What you will do – Your task is to retype every entry exactly while omitting the pictures.

▶

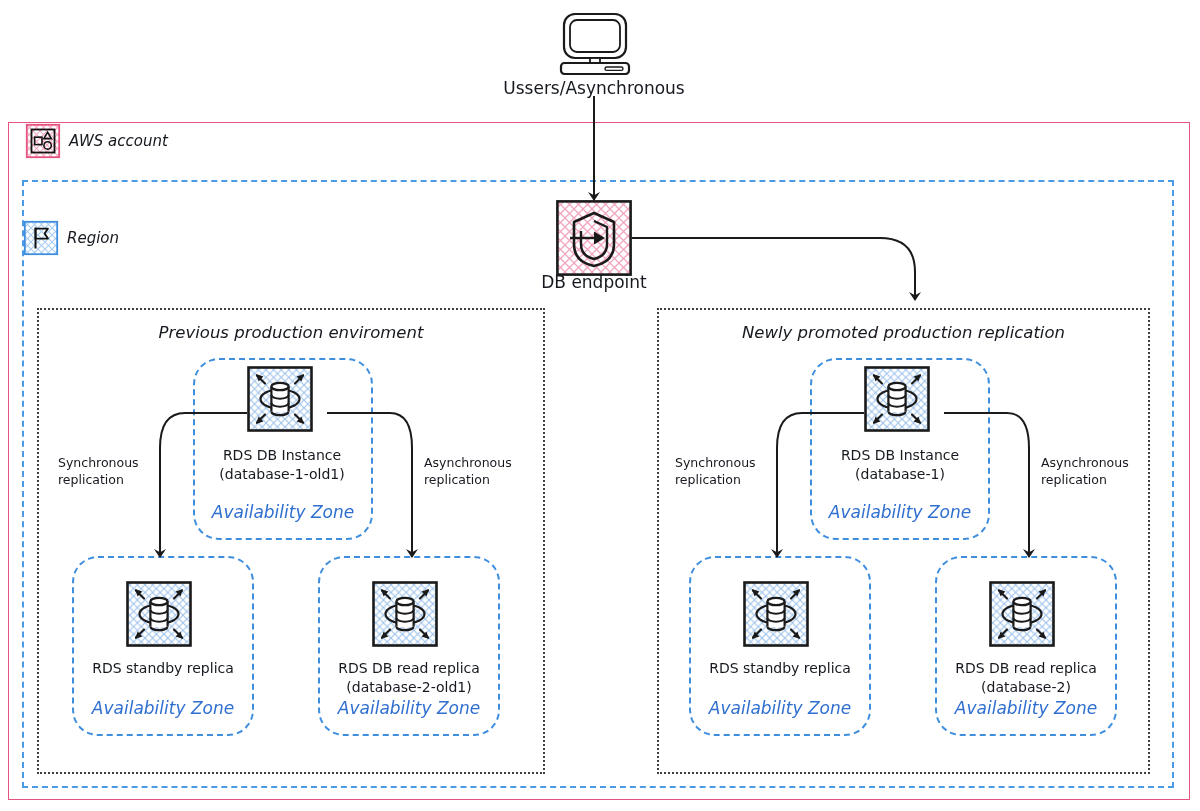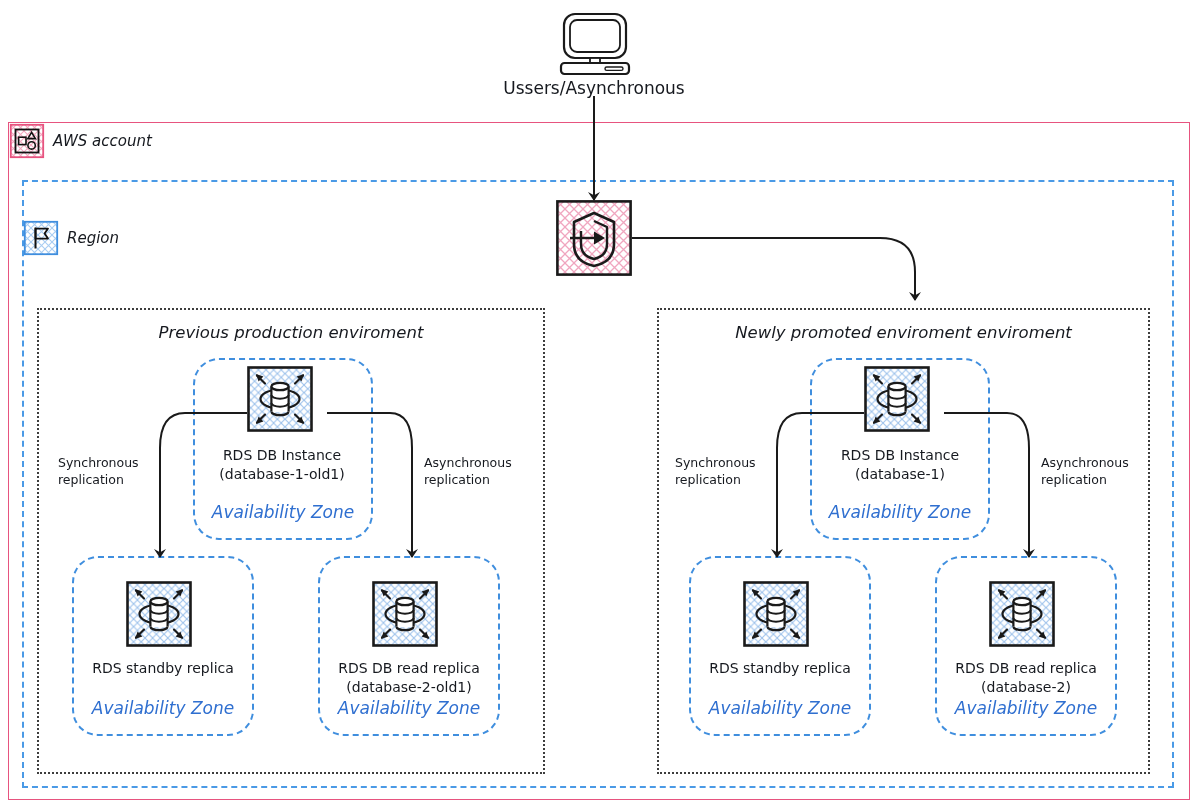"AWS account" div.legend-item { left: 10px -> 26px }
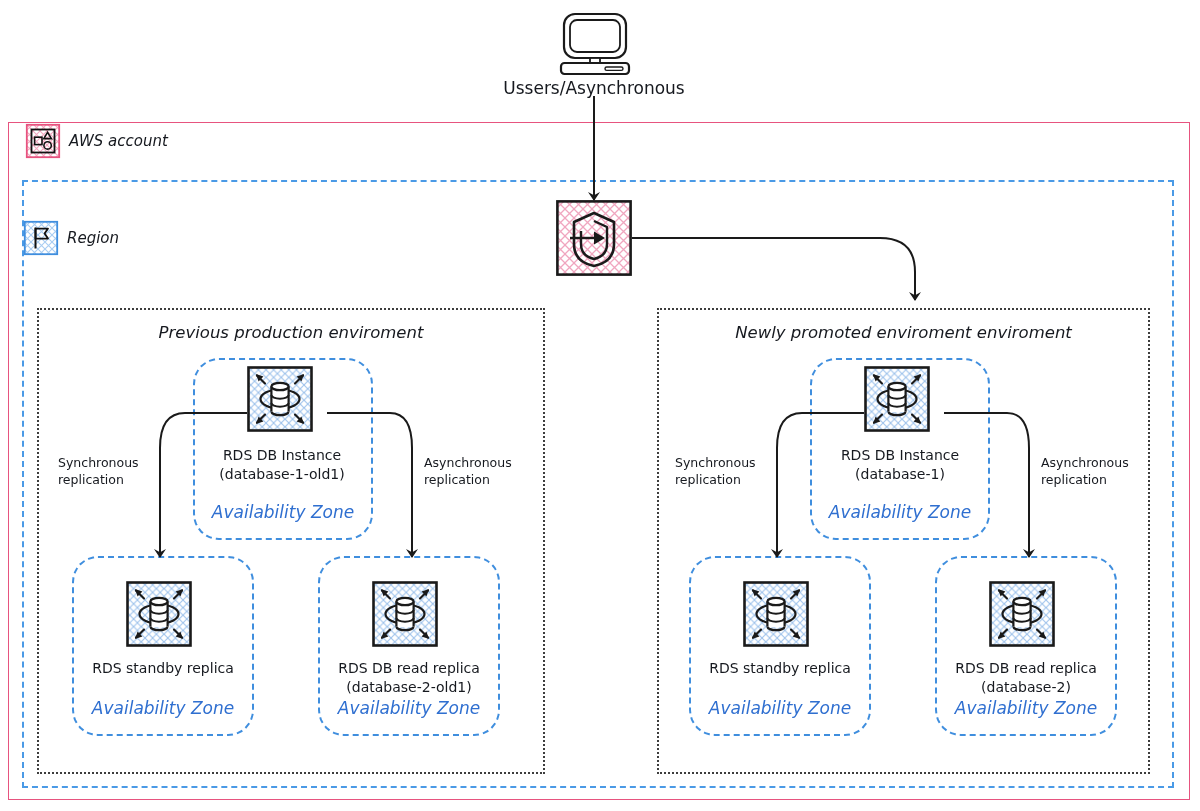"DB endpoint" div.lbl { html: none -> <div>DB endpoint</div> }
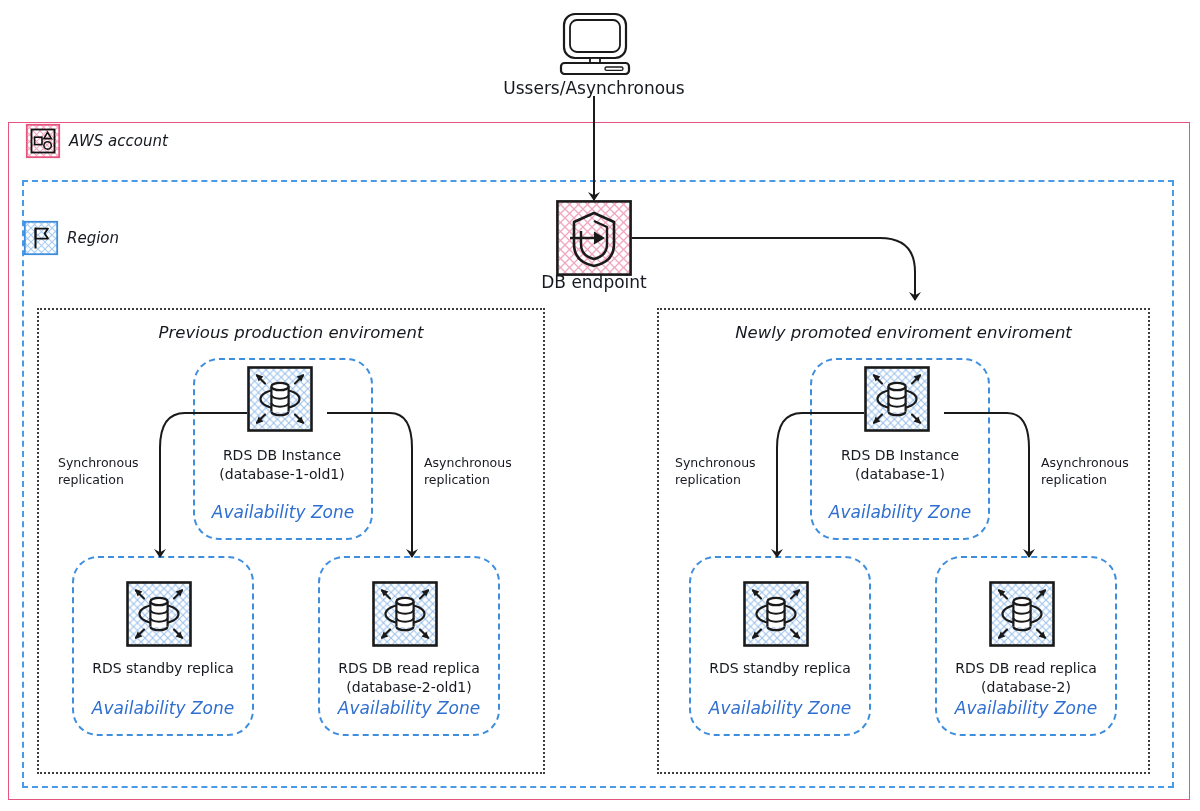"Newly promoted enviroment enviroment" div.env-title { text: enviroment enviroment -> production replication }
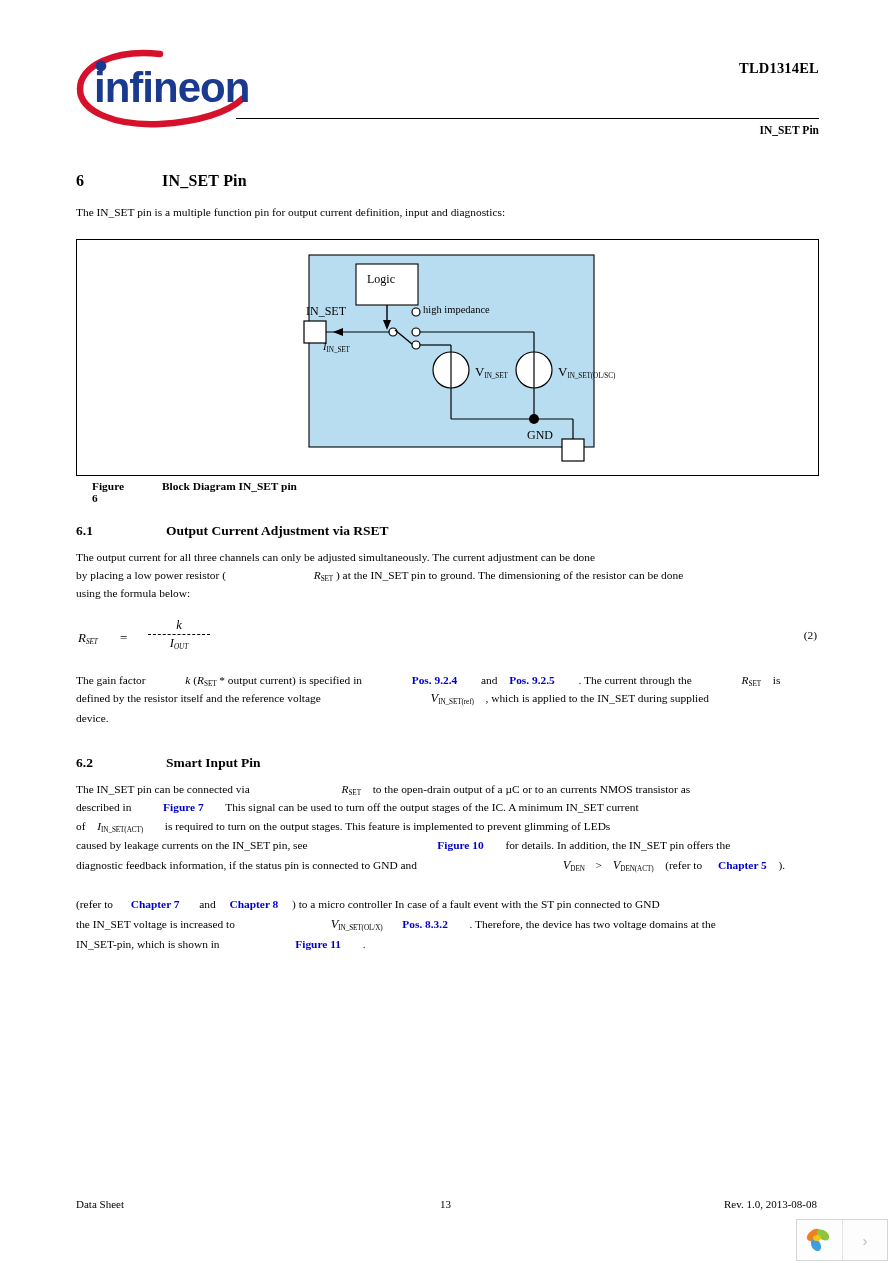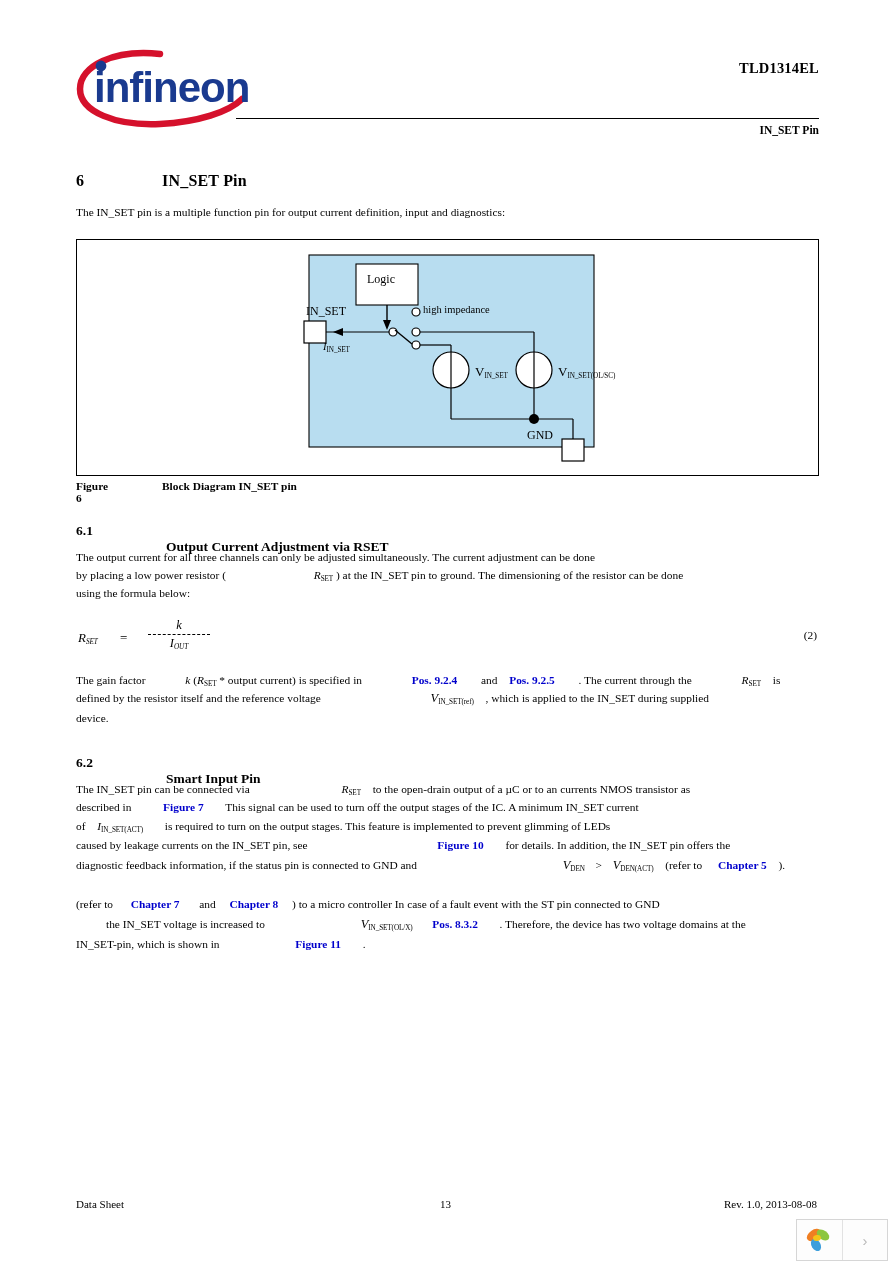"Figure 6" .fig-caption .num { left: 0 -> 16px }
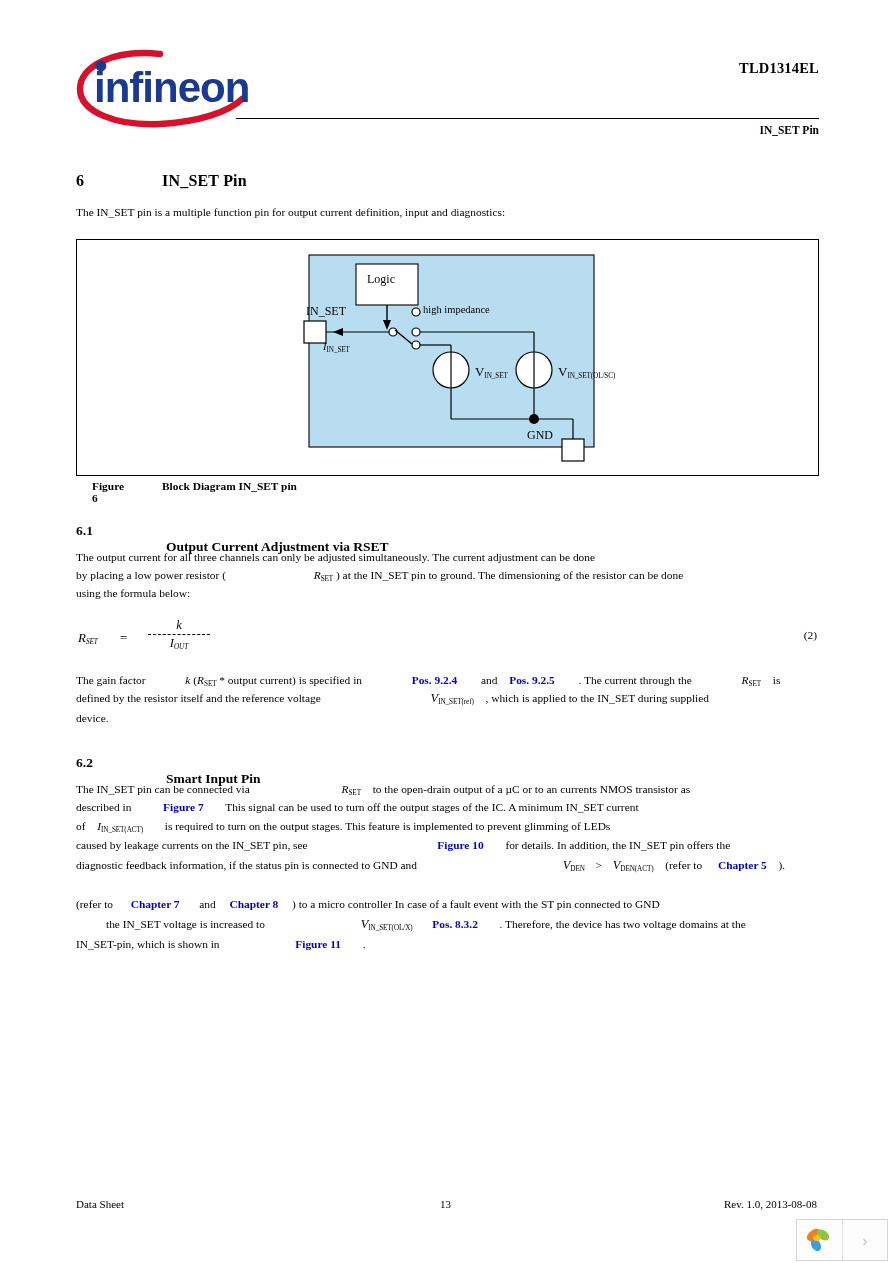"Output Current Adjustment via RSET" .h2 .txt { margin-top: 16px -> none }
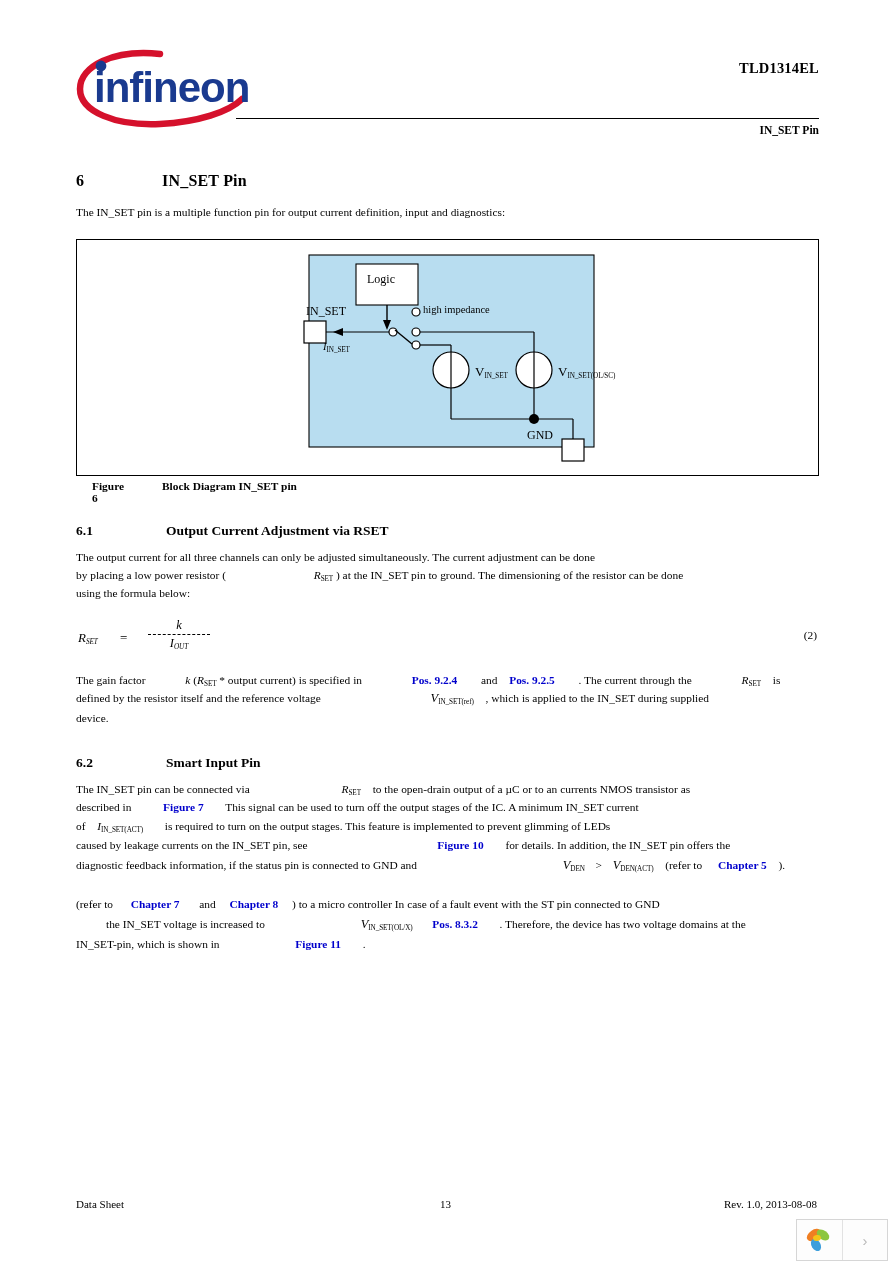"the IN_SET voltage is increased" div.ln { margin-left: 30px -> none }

◀

Reply to the task –
"AWS account" div.legend-item { left: 10px -> 26px }
"DB endpoint" div.lbl { html: none -> <div>DB endpoint</div> }
"Newly promoted enviroment enviroment" div.env-title { text: enviroment enviroment -> production replication }
"Figure 6" .fig-caption .num { left: 0 -> 16px }
"Output Current Adjustment via RSET" .h2 .txt { margin-top: 16px -> none }
"the IN_SET voltage is increased" div.ln { margin-left: 30px -> none }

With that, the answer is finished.